Monty, Richard & Milford!

Almost six years to the day Milford on Sea lost a highly regarded resident and a person with a fascinating life history; Colonel Richard Carver OBE RE.
 
The below account of Richards life is a combination of research from The Times Obituaries, the Daily Mail, MilfordonSea.com and online interviews with Tom Carver.
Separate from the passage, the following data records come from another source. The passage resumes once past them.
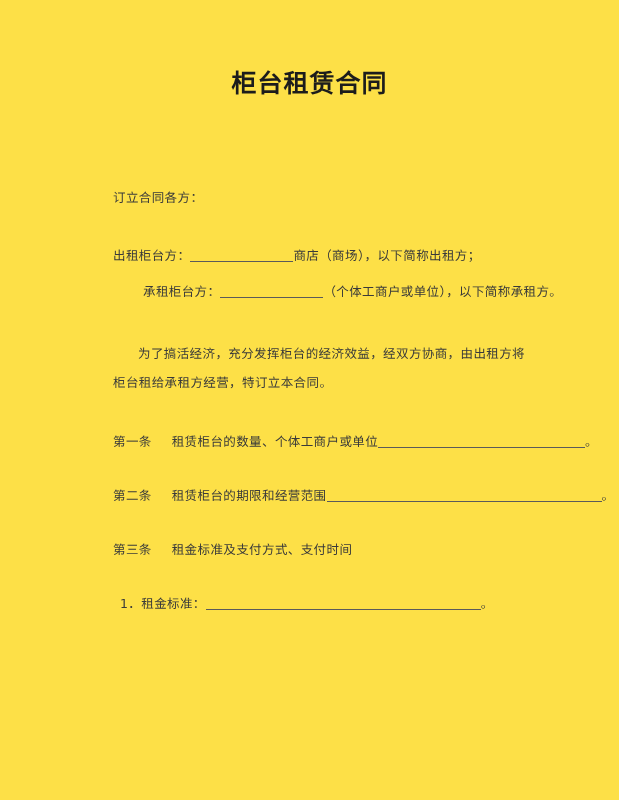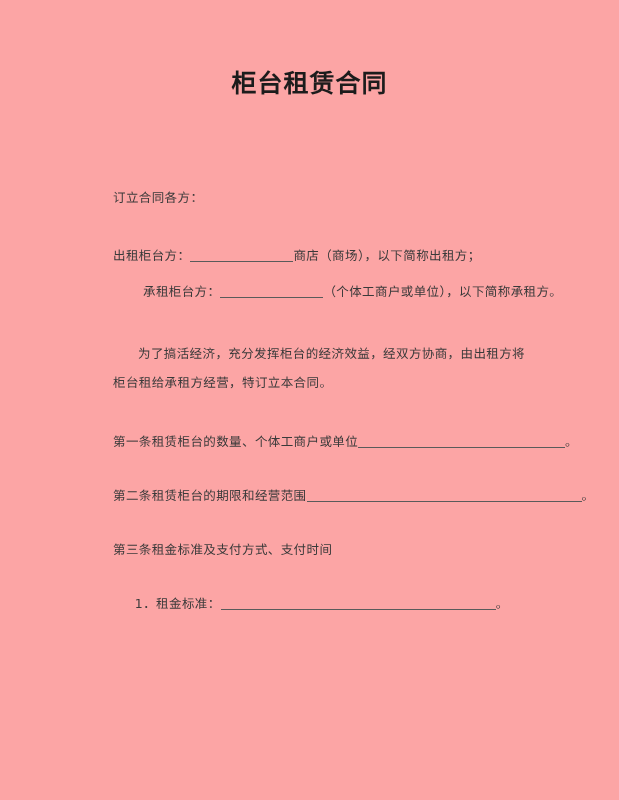--- a/index.html
+++ b/index.html
@@ -20,7 +20,7 @@
     position: relative;
     width: 619px;
     height: 800px;
-    background: #fca5a5;
+    background: #fde047;
     box-sizing: border-box;
   }
 

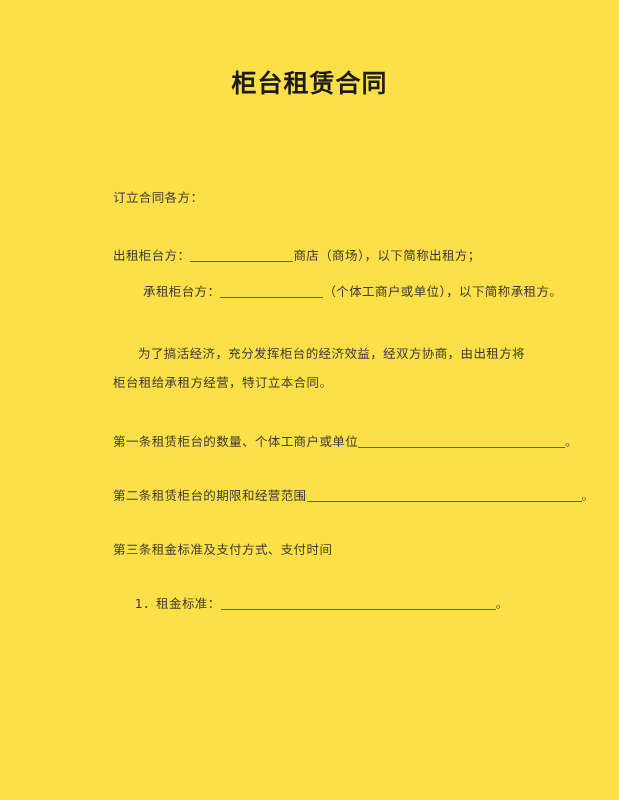--- a/index.html
+++ b/index.html
@@ -72,7 +72,7 @@
     letter-spacing: 0.4px;
   }
   .clause .num {
-    margin-right: 0;
+    margin-right: 20px;
   }
 
   .sub-item {

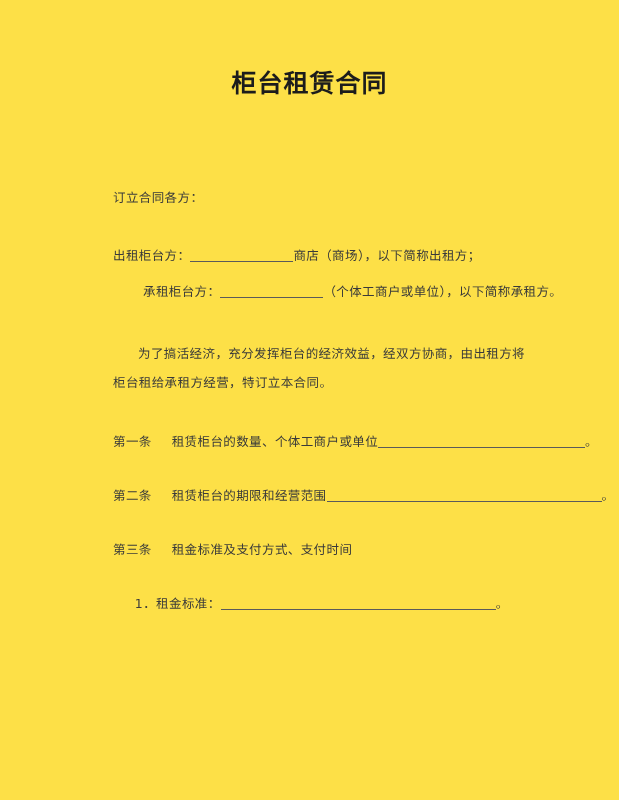--- a/index.html
+++ b/index.html
@@ -79,7 +79,6 @@
     white-space: nowrap;
     letter-spacing: 0.4px;
     padding-left: 7px;
-    text-align: center;
   }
A full account of Richard’s life and war exploits are also available in a book called ‘Where the hell have you been?’, which is written by Richard’s son, Tom Carver, who is a writer and former BBC foreign correspondent. The book is published by Short Books.
 
Colonel Richard Carver OBE RE, also known as Dick Carver, was born on 26th May 1914. He lived in Milford on Sea for 28 years of his later life and died in the village on the 24th July 2007 at the age of 93. A Service of Thanksgiving was held for him at All Saints' Church on Friday 17th August 2007.
 
click image to enlarge
Richard was a stepson of Field Marshal Viscount Montgomery of Alamein. After reading engineering at Trinity Hall, Cambridge, he was influenced by Montgomery to apply for a commission in the Royal Engineers in 1936.

When Montgomery was appointed to command the 8th Army (Commonly known as The Desert Rats) in the Western Desert in 1942, Richard joined him as one of his forward liaison officers at HQ.
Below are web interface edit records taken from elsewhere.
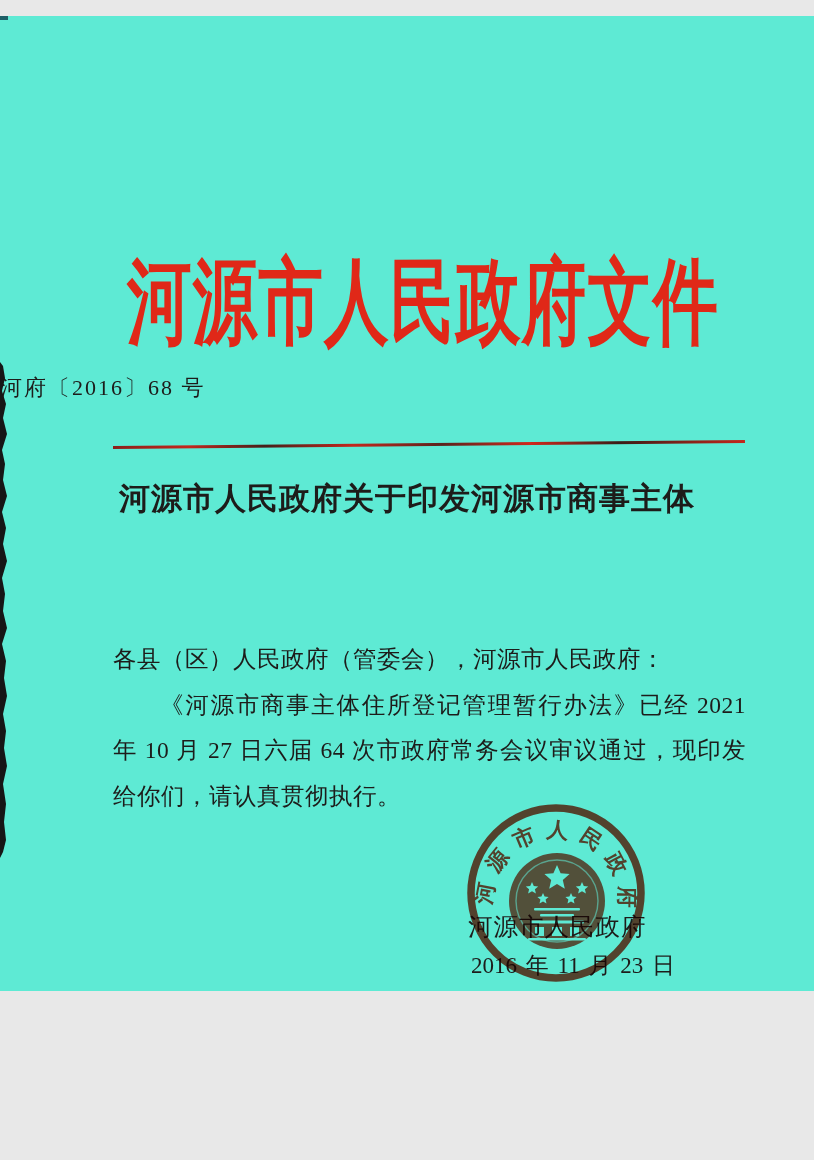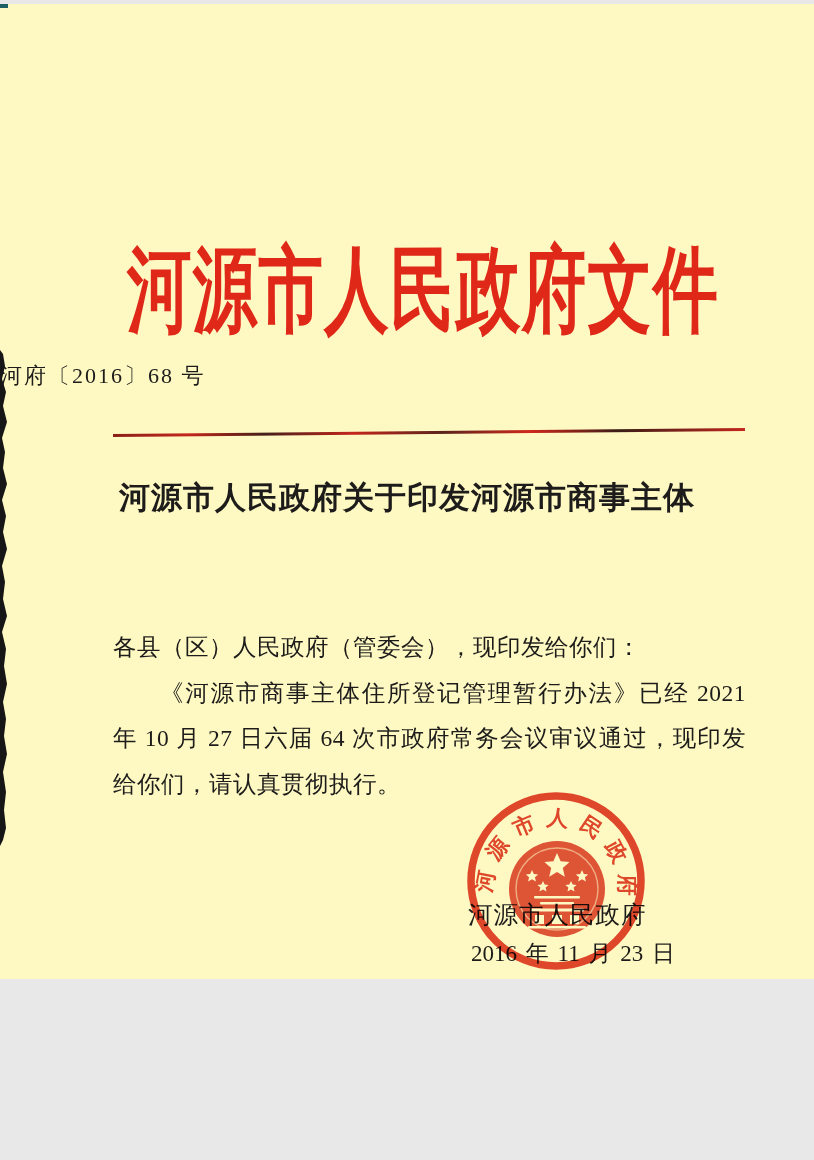--- a/index.html
+++ b/index.html
@@ -6,8 +6,8 @@
   .page{
     position:relative;
     width:814px;height:975px;
-    margin:4px auto;
-    background:#fef9c3;
+    margin:16px auto;
+    background:#5eead4;
     overflow:hidden;
     font-family:"Liberation Serif","DejaVu Serif",serif;
     color:#1d1c1a;

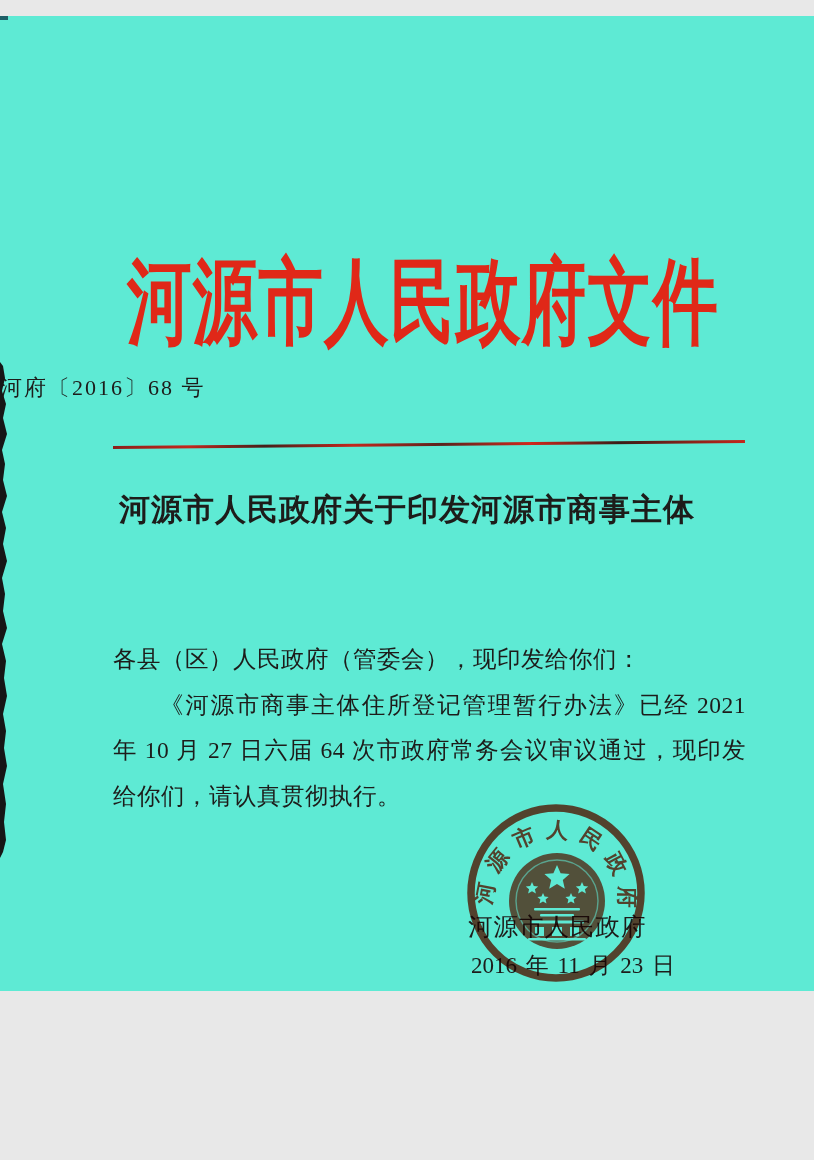--- a/index.html
+++ b/index.html
@@ -35,7 +35,7 @@
   }
   
   .doc-title{
-    position:absolute;top:469px;left:0;width:814px;
+    position:absolute;top:458px;left:0;width:814px;
     text-align:center;font-size:31px;font-weight:bold;
     line-height:49px;letter-spacing:1px;
   }

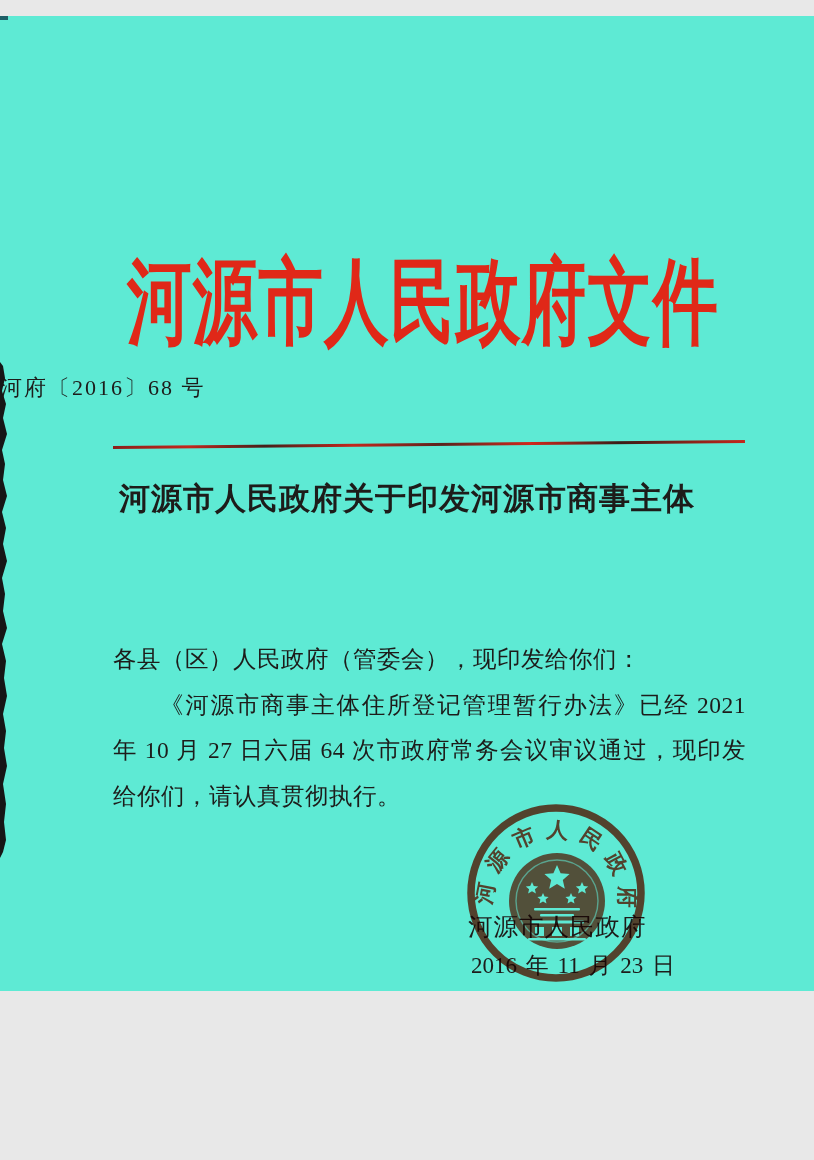--- a/index.html
+++ b/index.html
@@ -91,7 +91,7 @@
   </div>
 
   <div class="body-block">
-    <p>各县（区）人民政府（管委会），现印发给你们：</p>
+    <p>各县（区）人民政府（管委会），河源市人民政府：</p>
     <p class="para">《河源市商事主体住所登记管理暂行办法》已经 2021 年 10 月 27 日六届 64 次市政府常务会议审议通过，现印发给你们，请认真贯彻执行。</p>
   </div>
After the breakthrough of Rommel's WW2 positions was finally achieved at El Alamein in November 1942, Montgomery sent Major Richard Carver forward to reconnoitre a new location for his tactical HQ. On a desert track believed to be within the British forward area, he drove into a German patrol and was taken to Rommel's HQ. Although interrogated, his name prevented discovery of his relationship with Rommel's arch opponent.
 
As prisoner of war for 14 months he was sent to Italy, where he was moved from camp to camp until finally held at Fontanellato, near Parma.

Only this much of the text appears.